*** Opening Data ***
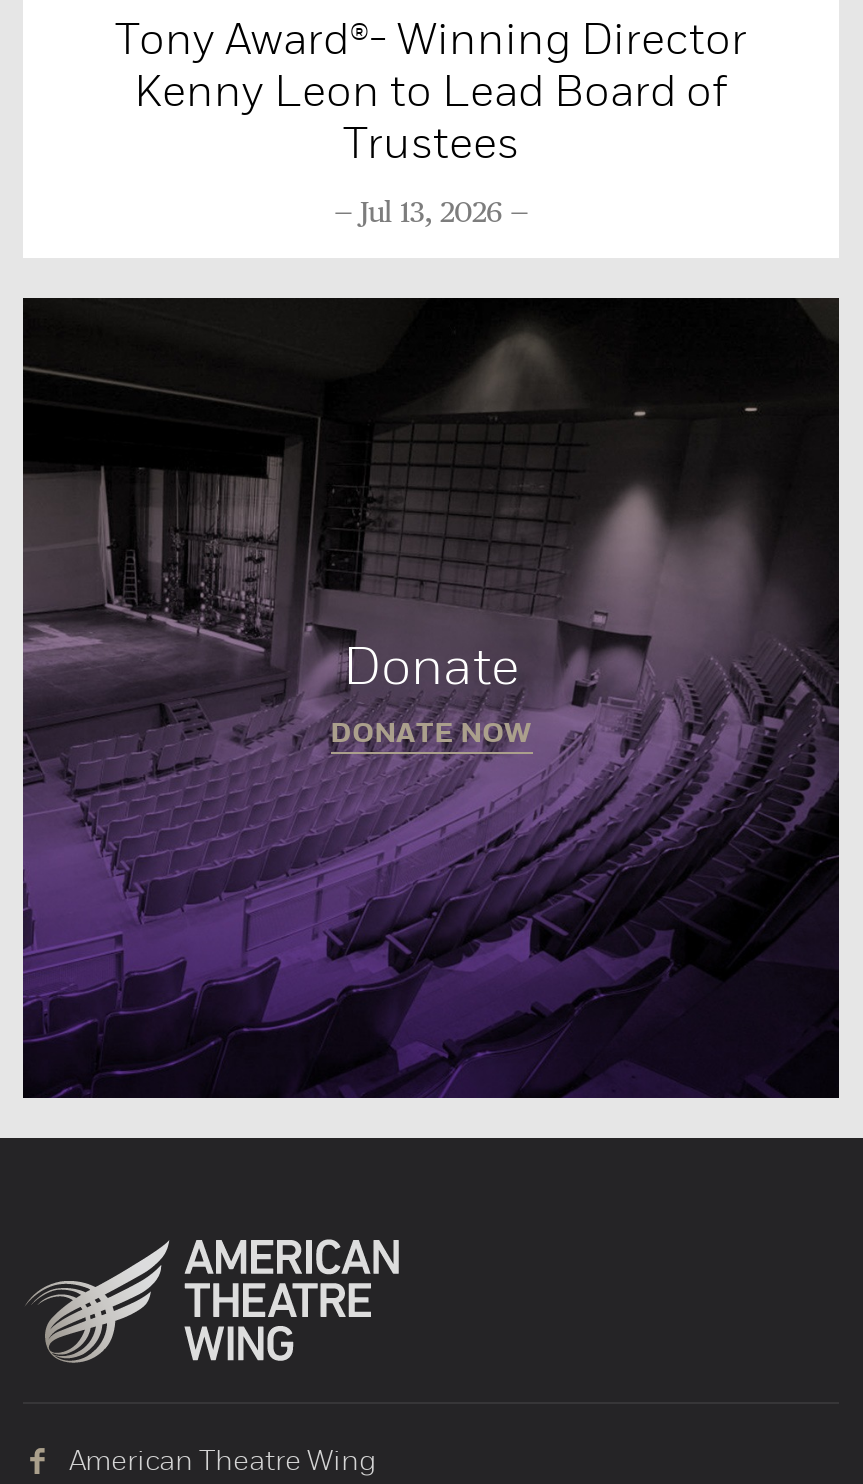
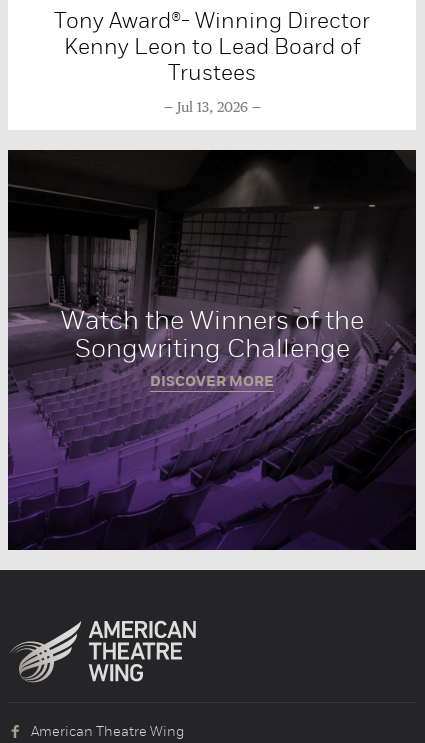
- Donate
- DONATE NOW
+ Watch the Winners of the
+ Songwriting Challenge
+ DISCOVER MORE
*** Closing Data ***
### Required action
Only the lines from the one with "Winners of the" through the final line above belong in the answer, each reproduced word for word.

### Answer section
+ Watch the Winners of the
+ Songwriting Challenge
+ DISCOVER MORE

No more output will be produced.